Task description = Find the lines of data that contain the string "воспитании", then list them.

Data shown =
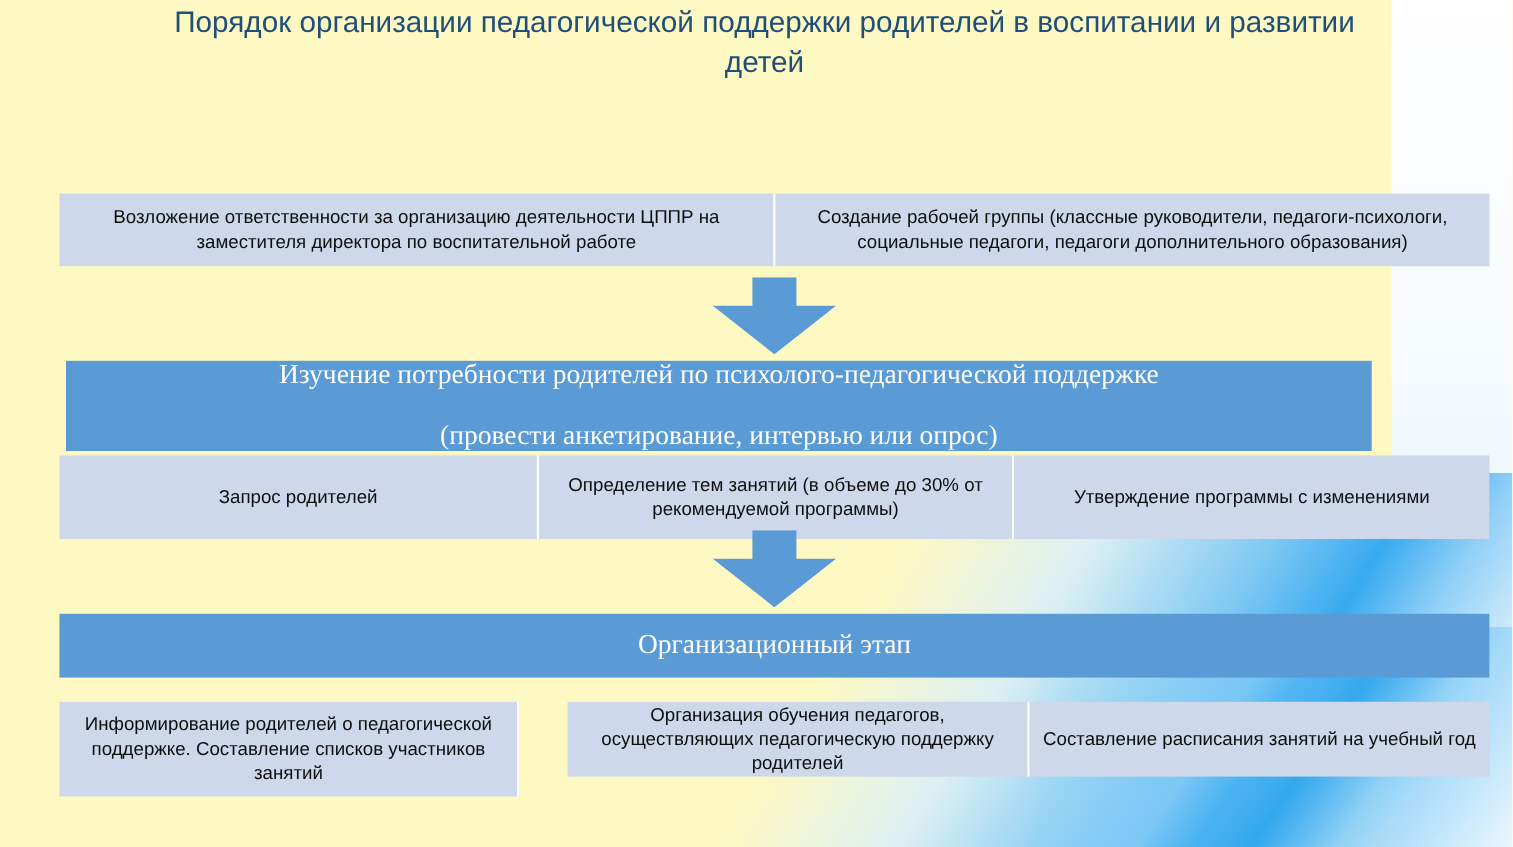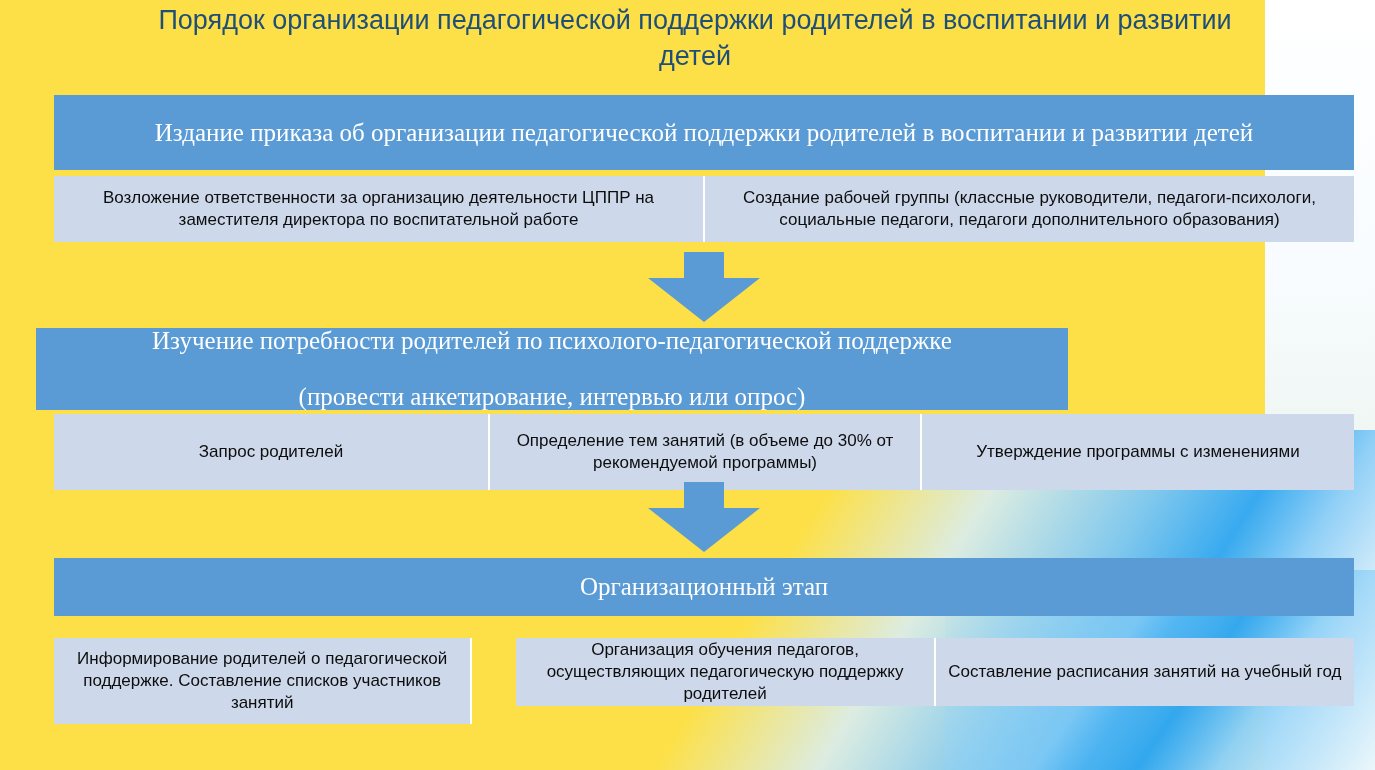--- a/index.html
+++ b/index.html
@@ -12,7 +12,7 @@
     width: 1375px;
     height: 770px;
     overflow: hidden;
-    background: #fde047;
+    background: #fef9c3;
     font-family: "Liberation Sans", sans-serif;
   }
 

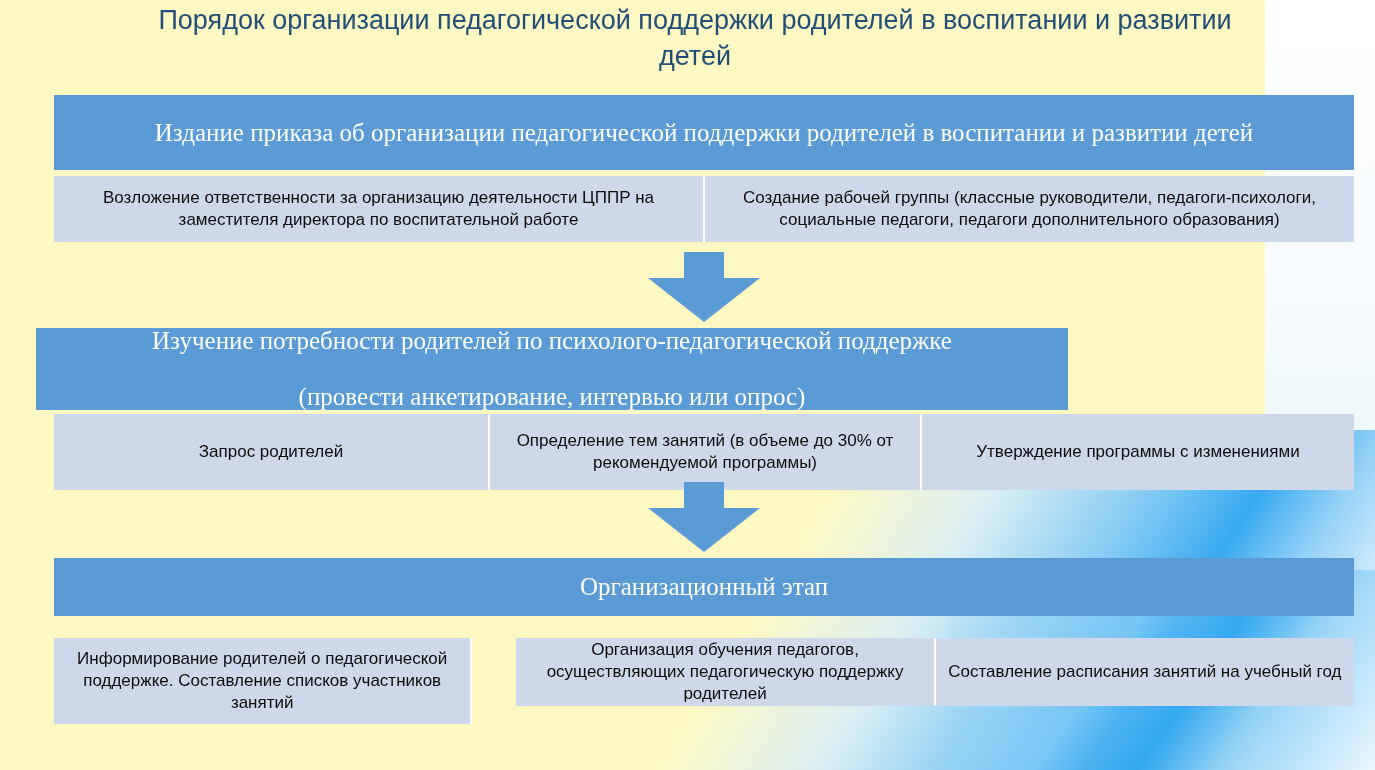--- a/index.html
+++ b/index.html
@@ -139,11 +139,6 @@
 
   <div class="title">Порядок организации педагогической поддержки родителей  в воспитании и развитии детей</div>
 
-  <div class="block" style="left:54px; top:95px; width:1300px; height:75px;">
-    <div class="band" style="width:100%; height:100%;">
-      <div class="band-line">Издание приказа об организации педагогической поддержки родителей в воспитании и развитии детей</div>
-    </div>
-  </div>
   <div class="subrow" style="left:54px; top:176px; width:1300px; height:66px;">
     <div class="subbox" style="width:651px;">Возложение ответственности за организацию деятельности ЦППР на заместителя директора по воспитательной работе</div>
     <div class="subbox" style="width:649px;">Создание рабочей группы (классные руководители, педагоги-психологи, социальные педагоги, педагоги дополнительного образования)</div>

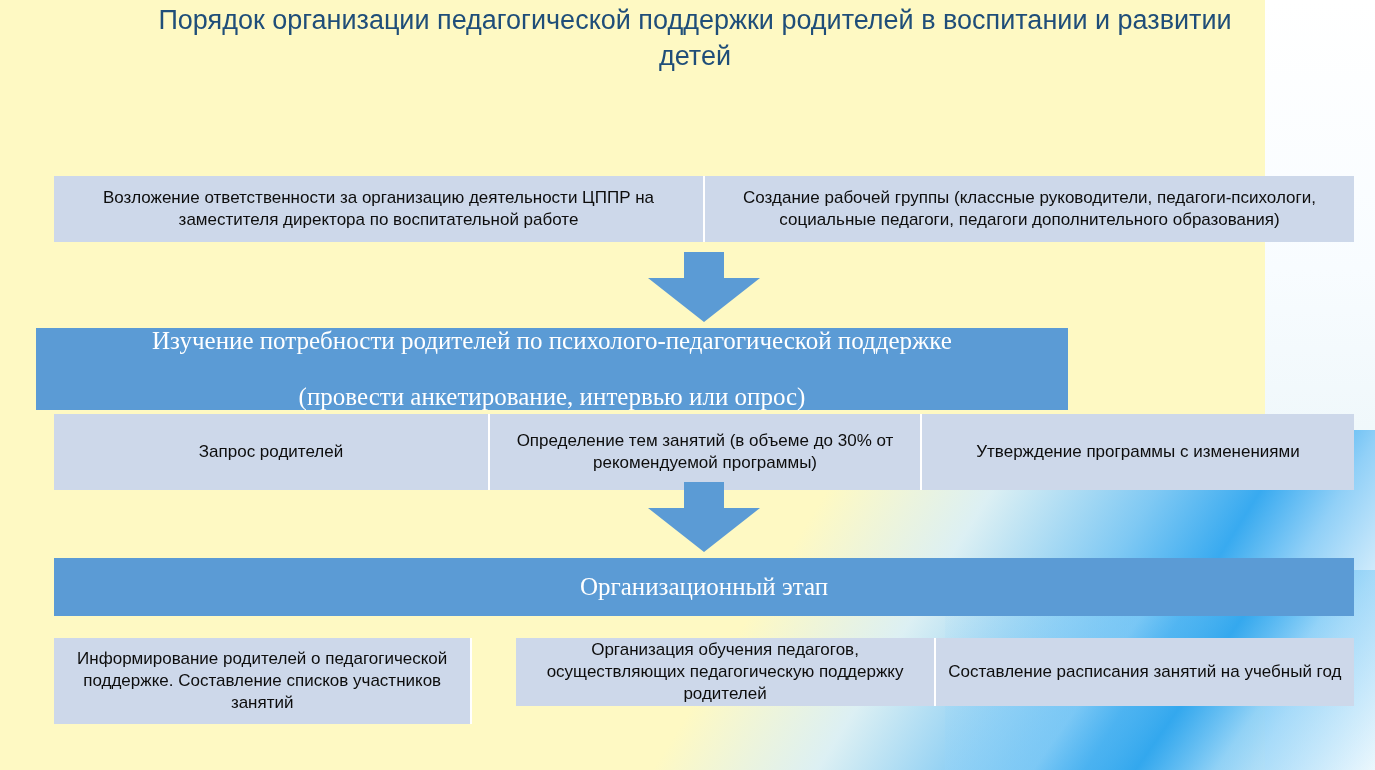--- a/index.html
+++ b/index.html
@@ -150,7 +150,7 @@
     </svg>
   </div>
 
-  <div class="block" style="left:36px; top:328px; width:1032px; height:82px;">
+  <div class="block" style="left:60px; top:328px; width:1187px; height:82px;">
     <div class="band" style="width:100%; height:100%;">
       <div class="band-line">Изучение потребности родителей по психолого-педагогической поддержке</div>
       <div class="band-line">(провести анкетирование, интервью или опрос)</div>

Exercise answer =
   <div class="title">Порядок организации педагогической поддержки родителей  в воспитании и развитии детей</div>
-      <div class="band-line">Издание приказа об организации педагогической поддержки родителей в воспитании и развитии детей</div>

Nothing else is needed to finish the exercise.